_WHAT YOU WILL DO_
An exact transcription of every record is needed, leaving out the pictures.

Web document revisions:
################
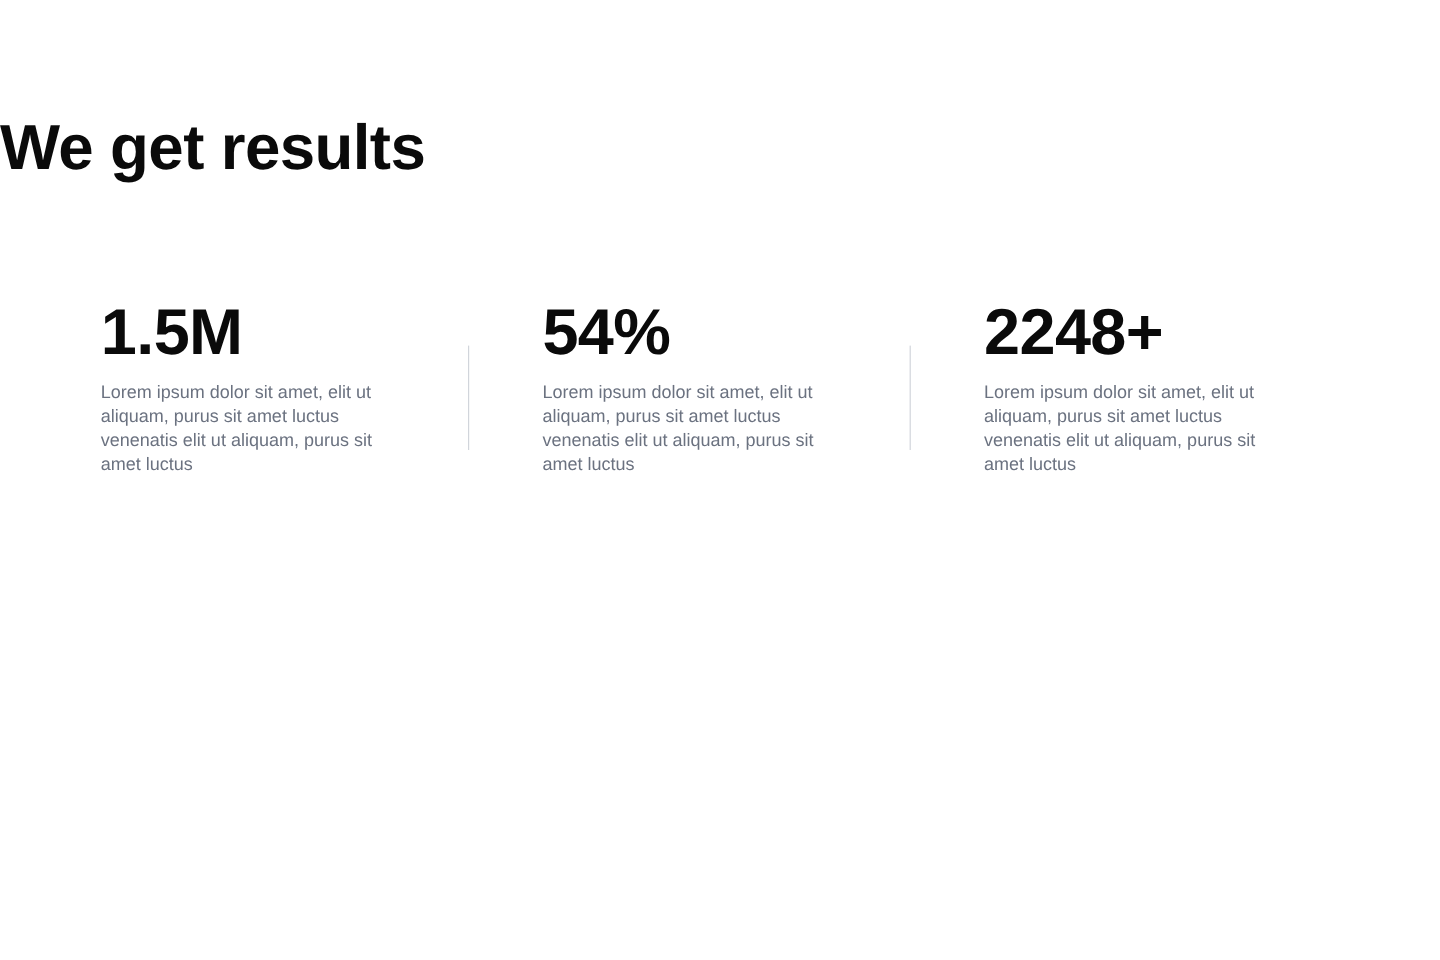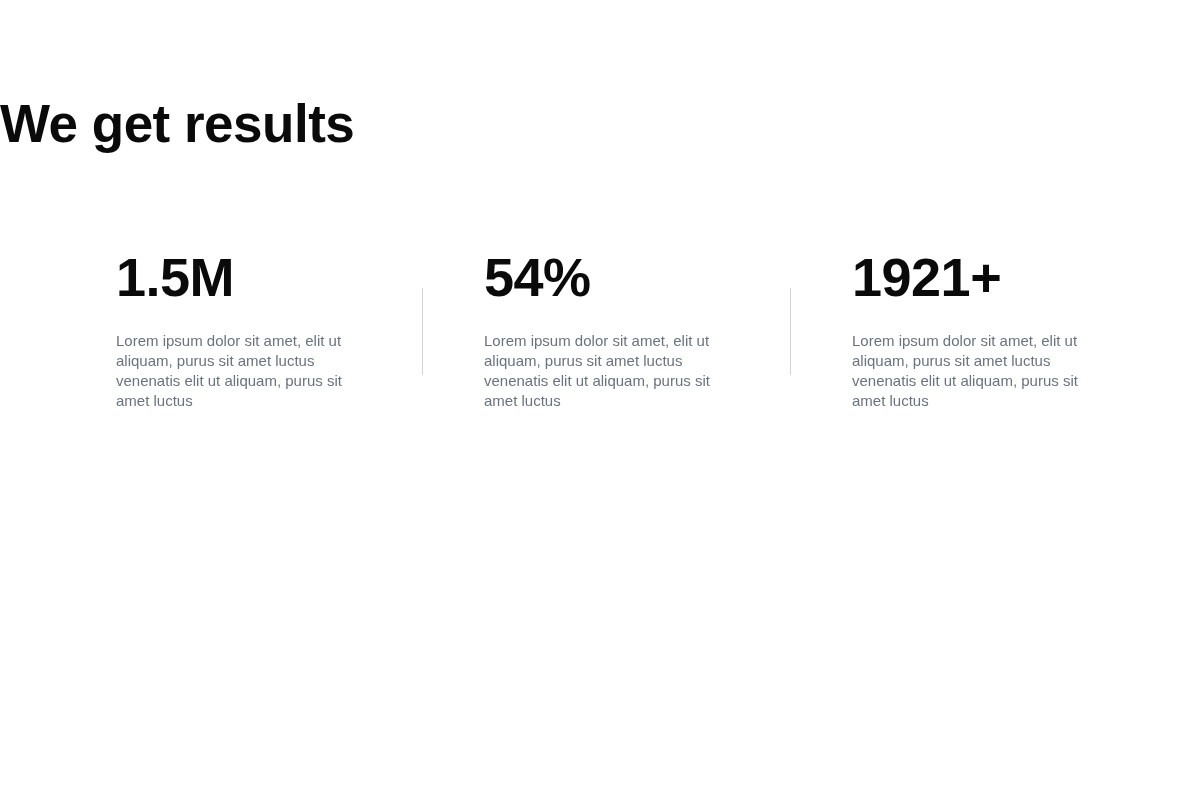--- a/index.html
+++ b/index.html
@@ -30,42 +30,42 @@
     line-height: 64px;
     font-weight: 700;
     letter-spacing: -0.5px;
     color: #0a0a0a;
     white-space: nowrap;
   }
 
   .stats-row {
     position: absolute;
     top: 248px;
-    left: 116px;
+    left: 84px;
     width: 1000px;
     display: flex;
     align-items: center;
   }
 
   .stat-col {
     width: 245px;
     flex: 0 0 245px;
   }
 
   .stat-value {
     font-size: 54px;
     line-height: 58px;
     font-weight: 700;
     color: #0a0a0a;
     letter-spacing: -0.5px;
     white-space: nowrap;
   }
 
   .stat-desc {
-    margin-top: 25px;
+    margin-top: 12px;
     font-size: 15px;
     line-height: 20px;
     font-weight: 400;
     color: #6b7280;
   }
 
   .stat-divider {
     flex: 0 0 123px;
     width: 123px;
     align-self: stretch;
@@ -103,19 +103,19 @@
     <div class="stat-col">
       <div class="stat-value">54%</div>
       <p class="stat-desc">Lorem ipsum dolor sit amet, elit ut aliquam, purus sit amet luctus venenatis elit ut aliquam, purus sit amet luctus</p>
     </div>
 
     <div class="stat-divider">
       <span class="rule"></span>
     </div>
 
     <div class="stat-col">
-      <div class="stat-value">1921+</div>
+      <div class="stat-value">2248+</div>
       <p class="stat-desc">Lorem ipsum dolor sit amet, elit ut aliquam, purus sit amet luctus venenatis elit ut aliquam, purus sit amet luctus</p>
     </div>
 
   </div>
 
 </div>
 
 </body></html>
################
_TASK RESULT_
--- a/index.html
+++ b/index.html
@@ -30,42 +30,42 @@
     line-height: 64px;
     font-weight: 700;
     letter-spacing: -0.5px;
     color: #0a0a0a;
     white-space: nowrap;
   }
 
   .stats-row {
     position: absolute;
     top: 248px;
-    left: 116px;
+    left: 84px;
     width: 1000px;
     display: flex;
     align-items: center;
   }
 
   .stat-col {
     width: 245px;
     flex: 0 0 245px;
   }
 
   .stat-value {
     font-size: 54px;
     line-height: 58px;
     font-weight: 700;
     color: #0a0a0a;
     letter-spacing: -0.5px;
     white-space: nowrap;
   }
 
   .stat-desc {
-    margin-top: 25px;
+    margin-top: 12px;
     font-size: 15px;
     line-height: 20px;
     font-weight: 400;
     color: #6b7280;
   }
 
   .stat-divider {
     flex: 0 0 123px;
     width: 123px;
     align-self: stretch;
@@ -103,19 +103,19 @@
     <div class="stat-col">
       <div class="stat-value">54%</div>
       <p class="stat-desc">Lorem ipsum dolor sit amet, elit ut aliquam, purus sit amet luctus venenatis elit ut aliquam, purus sit amet luctus</p>
     </div>
 
     <div class="stat-divider">
       <span class="rule"></span>
     </div>
 
     <div class="stat-col">
-      <div class="stat-value">1921+</div>
+      <div class="stat-value">2248+</div>
       <p class="stat-desc">Lorem ipsum dolor sit amet, elit ut aliquam, purus sit amet luctus venenatis elit ut aliquam, purus sit amet luctus</p>
     </div>
 
   </div>
 
 </div>
 
 </body></html>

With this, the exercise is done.